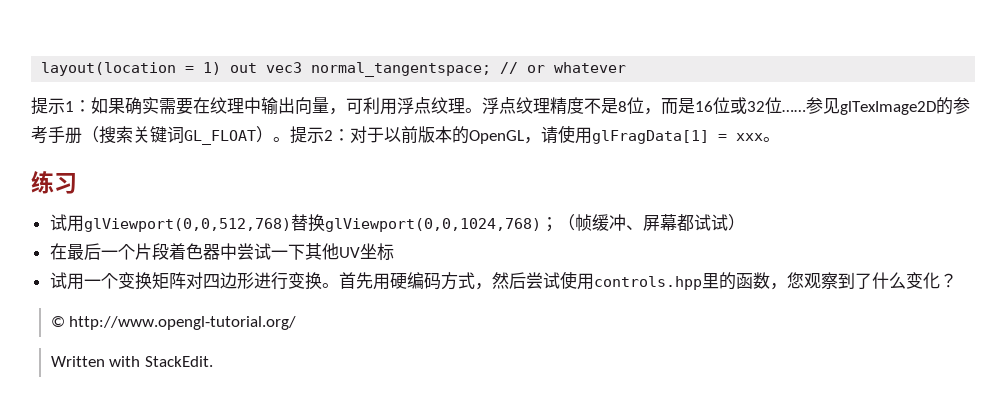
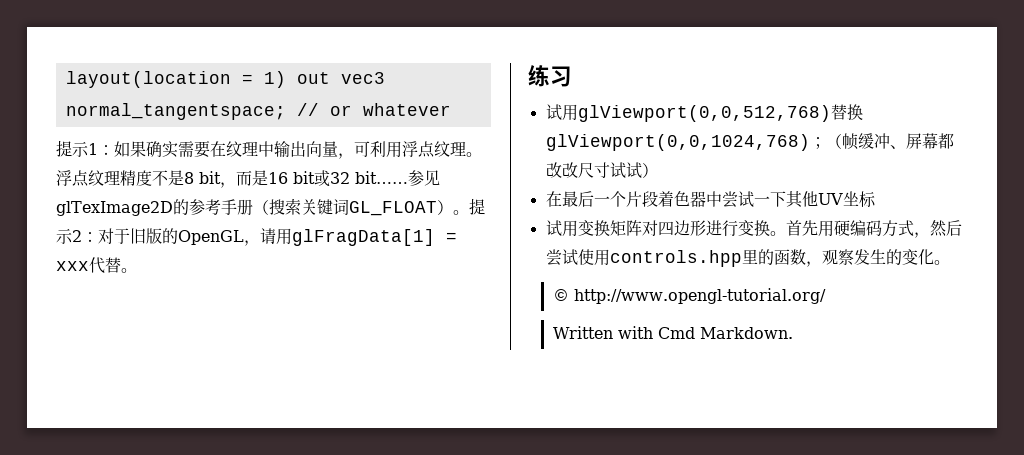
[627,97,644,114] 位 -> [199,171,221,184] bit
[713,97,806,114] 位或32位…… -> [293,170,408,187] bit或32 bit……
[384,126,452,144] 以前版本 -> [130,228,162,244] 旧版
[558,125,575,143] 使 -> (276, 236) none
(763, 137) none -> [89,257,121,274] 代替
(694, 222) none -> [545,162,610,178] 改改尺寸
[83,273,118,289] 一个 -> (578, 228) none
[786,272,957,290] 您观察到了什么变化？ -> [821,249,950,266] 观察发生的变化。
[144,356,213,367] StackEdit. -> [657,327,793,339] Cmd Markdown.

===

WORK INSTRUCTIONS:
Within the entries above, find every line where the string "none" occurs, and copy it.

SOLUTION FOR THIS TASK:
[558,125,575,143] 使 -> (276, 236) none
(763, 137) none -> [89,257,121,274] 代替
(694, 222) none -> [545,162,610,178] 改改尺寸
[83,273,118,289] 一个 -> (578, 228) none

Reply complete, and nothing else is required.